Task objective: Your answer must be an exact copy of the records below, with no pictures in it.

Provided data:

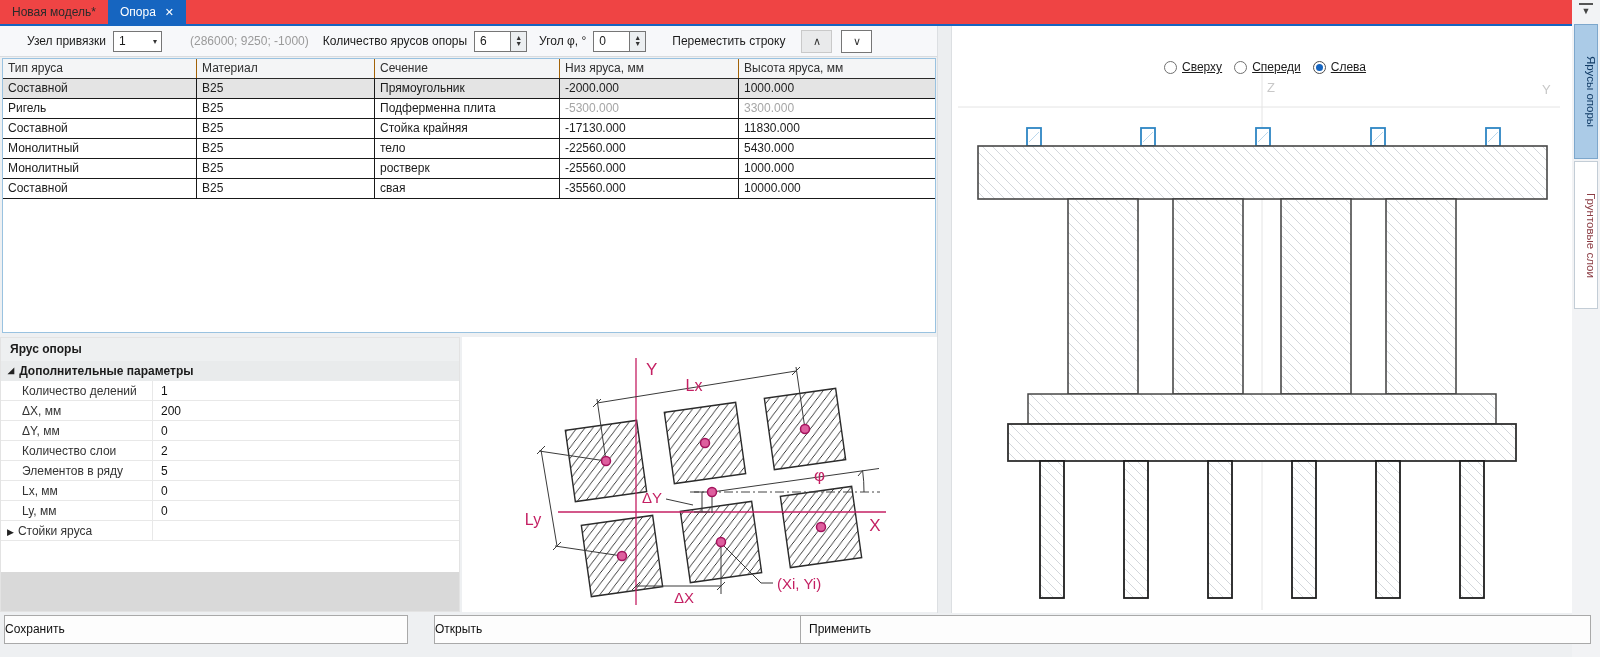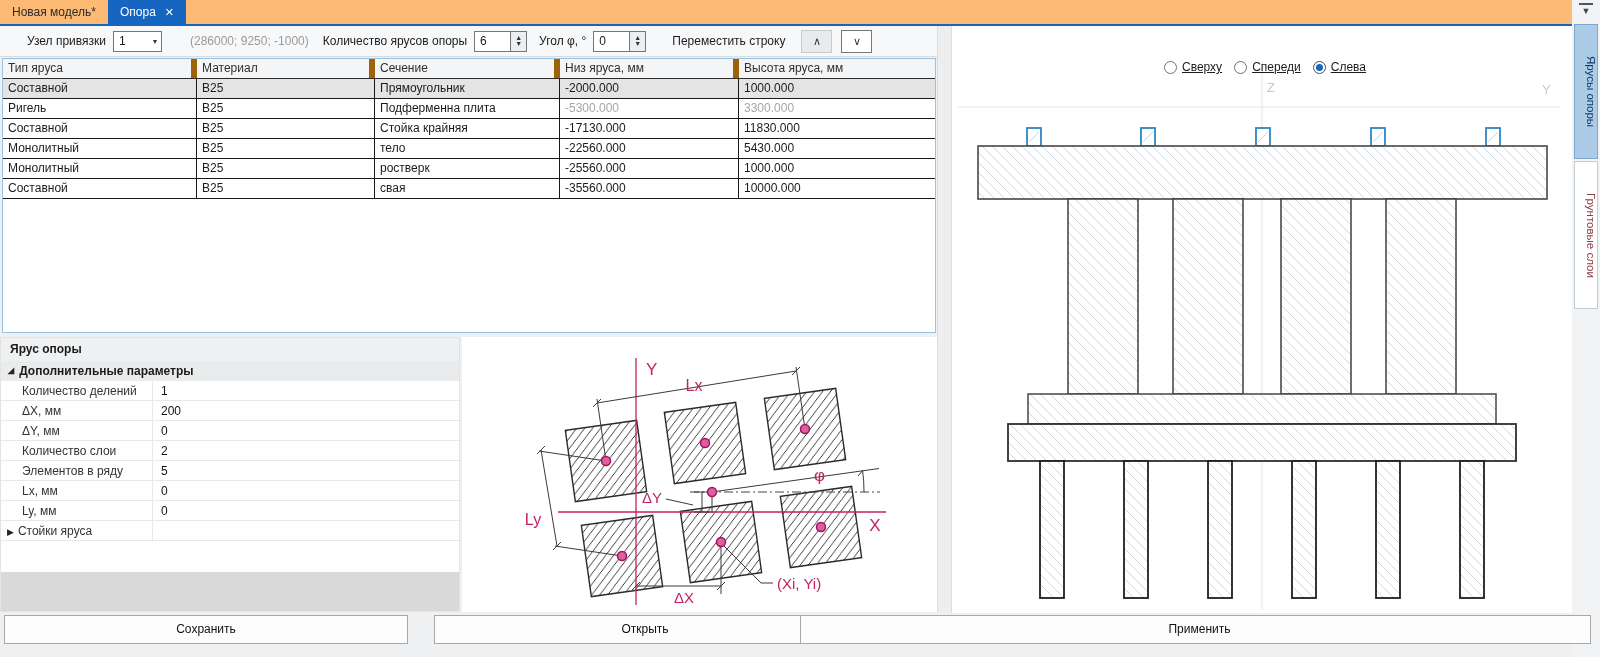--- a/index.html
+++ b/index.html
@@ -2,21 +2,21 @@
 <html><head>
 <meta charset="utf-8">
 <style>
   * { margin:0; padding:0; box-sizing:border-box; }
   html,body { width:1600px; height:657px; overflow:hidden; }
   body { background:#eef0f2; font-family:"Liberation Sans", sans-serif; font-size:12px; color:#1b1b1b; }
   .app { position:relative; width:1600px; height:657px; }
 
   
   .tabbar { position:absolute; left:0; top:0; width:1584px; height:26px;
-            background:#fdba74; border-bottom:2px solid #1665c0; display:flex; align-items:flex-start; }
+            background:#ef4444; border-bottom:2px solid #1665c0; display:flex; align-items:flex-start; }
   .doc-tab { height:24px; line-height:24px; padding:0 12px; color:#2b2b2b; cursor:default; }
   .doc-tab.active { background:#1665c0; color:#fff; display:flex; align-items:center; gap:9px; }
   .doc-tab .close { font-size:11px; line-height:1; }
 
   
   .toolbar { position:absolute; left:0; top:26px; width:1572px; height:31px; background:#f7f8fa;
              border-bottom:1px solid #d9dcdf; display:flex; align-items:center; padding-left:27px; }
   .tb-label { margin-right:7px; white-space:nowrap; }
   .coords { color:#9a9a9a; margin:0 14px 0 26px; white-space:nowrap; }
   .combo { width:49px; height:21px; background:#fff; border:1px solid #767676; display:flex;
@@ -28,21 +28,21 @@
                   display:flex; flex-direction:column; align-items:center; justify-content:center; }
   .spin .arrows span { font-size:7px; line-height:6px; color:#333; }
   .mini-btn { width:31px; height:23px; border:1px solid #c9c9c9; background:#e9eaeb; margin-left:9px;
               display:flex; align-items:center; justify-content:center; font-size:11px; color:#333; }
   .mini-btn.outlined { background:#fff; border:1px solid #767676; }
 
   
   .table-panel { position:absolute; left:2px; top:58px; width:934px; height:275px; background:#fff; border:1px solid #99c2e0; }
   .trow { display:flex; height:20px; }
   .trow .c { border-right:1px solid #191919; padding:2px 0 0 5px; overflow:hidden; white-space:nowrap; }
-  .thead .c { border-right:6px solid #a16207; color:#2f2f2f; }
+  .thead .c { border-right:1px solid #a16207; color:#2f2f2f; }
   .thead { background:#f4f5f6; border-bottom:1px solid #2a2a2a; }
   .tbody .trow { border-bottom:1px solid #191919; background:#fff; }
   .tbody .trow.selected { background:#e4e4e4; }
   .tbody .trow.muted .num { color:#a6a6a6; }
   .c0 { width:194px; } .c1 { width:178px; } .c2 { width:185px; } .c3 { width:179px; } .c4 { flex:1; border-right:none !important; }
 
   
   .prop-panel { position:absolute; left:0; top:337px; width:460px; height:275px; background:#fff; border:1px solid #e3e3e3; }
   .pg-title { height:23px; line-height:23px; background:#eef0f1; font-weight:bold; padding-left:9px; }
   .pg-group { height:20px; line-height:20px; background:#e9ebec; font-weight:bold; display:flex; align-items:center; }
@@ -71,21 +71,21 @@
   .pin .bar { display:block; border-top:2px solid #555; margin-bottom:-2px; }
   .pin .tri { font-size:9px; line-height:10px; }
   .vtab { position:absolute; left:2px; width:24px; writing-mode:vertical-rl; text-align:center;
           font-size:11.5px; background:#fff; border:1px solid #c3cdd6; color:#8b3d44; padding:6px 0; }
   .vtab.active { background:#abcbe7; border-color:#7da7cc; color:#123c66; }
   .vtab1 { top:24px; height:135px; }
   .vtab2 { top:161px; height:148px; }
 
   
   .footer-btn { position:absolute; top:615px; height:29px; background:#fdfdfd; border:1px solid #a9a9a9;
-                text-align:center; line-height:27px; color:#111; }
+                text-align:left; line-height:27px; color:#111; }
   .btn-save  { left:4px;   width:404px; }
   .btn-open  { left:434px; width:422px; }
   .btn-apply { left:800px; width:791px;padding-left:8px; }
 
   svg text { font-family:"Liberation Sans", sans-serif; }
 </style>
 </head>
 <body>
 
 <div class="app">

Final answer:
--- a/index.html
+++ b/index.html
@@ -2,21 +2,21 @@
 <html><head>
 <meta charset="utf-8">
 <style>
   * { margin:0; padding:0; box-sizing:border-box; }
   html,body { width:1600px; height:657px; overflow:hidden; }
   body { background:#eef0f2; font-family:"Liberation Sans", sans-serif; font-size:12px; color:#1b1b1b; }
   .app { position:relative; width:1600px; height:657px; }
 
   
   .tabbar { position:absolute; left:0; top:0; width:1584px; height:26px;
-            background:#fdba74; border-bottom:2px solid #1665c0; display:flex; align-items:flex-start; }
+            background:#ef4444; border-bottom:2px solid #1665c0; display:flex; align-items:flex-start; }
   .doc-tab { height:24px; line-height:24px; padding:0 12px; color:#2b2b2b; cursor:default; }
   .doc-tab.active { background:#1665c0; color:#fff; display:flex; align-items:center; gap:9px; }
   .doc-tab .close { font-size:11px; line-height:1; }
 
   
   .toolbar { position:absolute; left:0; top:26px; width:1572px; height:31px; background:#f7f8fa;
              border-bottom:1px solid #d9dcdf; display:flex; align-items:center; padding-left:27px; }
   .tb-label { margin-right:7px; white-space:nowrap; }
   .coords { color:#9a9a9a; margin:0 14px 0 26px; white-space:nowrap; }
   .combo { width:49px; height:21px; background:#fff; border:1px solid #767676; display:flex;
@@ -28,21 +28,21 @@
                   display:flex; flex-direction:column; align-items:center; justify-content:center; }
   .spin .arrows span { font-size:7px; line-height:6px; color:#333; }
   .mini-btn { width:31px; height:23px; border:1px solid #c9c9c9; background:#e9eaeb; margin-left:9px;
               display:flex; align-items:center; justify-content:center; font-size:11px; color:#333; }
   .mini-btn.outlined { background:#fff; border:1px solid #767676; }
 
   
   .table-panel { position:absolute; left:2px; top:58px; width:934px; height:275px; background:#fff; border:1px solid #99c2e0; }
   .trow { display:flex; height:20px; }
   .trow .c { border-right:1px solid #191919; padding:2px 0 0 5px; overflow:hidden; white-space:nowrap; }
-  .thead .c { border-right:6px solid #a16207; color:#2f2f2f; }
+  .thead .c { border-right:1px solid #a16207; color:#2f2f2f; }
   .thead { background:#f4f5f6; border-bottom:1px solid #2a2a2a; }
   .tbody .trow { border-bottom:1px solid #191919; background:#fff; }
   .tbody .trow.selected { background:#e4e4e4; }
   .tbody .trow.muted .num { color:#a6a6a6; }
   .c0 { width:194px; } .c1 { width:178px; } .c2 { width:185px; } .c3 { width:179px; } .c4 { flex:1; border-right:none !important; }
 
   
   .prop-panel { position:absolute; left:0; top:337px; width:460px; height:275px; background:#fff; border:1px solid #e3e3e3; }
   .pg-title { height:23px; line-height:23px; background:#eef0f1; font-weight:bold; padding-left:9px; }
   .pg-group { height:20px; line-height:20px; background:#e9ebec; font-weight:bold; display:flex; align-items:center; }
@@ -71,21 +71,21 @@
   .pin .bar { display:block; border-top:2px solid #555; margin-bottom:-2px; }
   .pin .tri { font-size:9px; line-height:10px; }
   .vtab { position:absolute; left:2px; width:24px; writing-mode:vertical-rl; text-align:center;
           font-size:11.5px; background:#fff; border:1px solid #c3cdd6; color:#8b3d44; padding:6px 0; }
   .vtab.active { background:#abcbe7; border-color:#7da7cc; color:#123c66; }
   .vtab1 { top:24px; height:135px; }
   .vtab2 { top:161px; height:148px; }
 
   
   .footer-btn { position:absolute; top:615px; height:29px; background:#fdfdfd; border:1px solid #a9a9a9;
-                text-align:center; line-height:27px; color:#111; }
+                text-align:left; line-height:27px; color:#111; }
   .btn-save  { left:4px;   width:404px; }
   .btn-open  { left:434px; width:422px; }
   .btn-apply { left:800px; width:791px;padding-left:8px; }
 
   svg text { font-family:"Liberation Sans", sans-serif; }
 </style>
 </head>
 <body>
 
 <div class="app">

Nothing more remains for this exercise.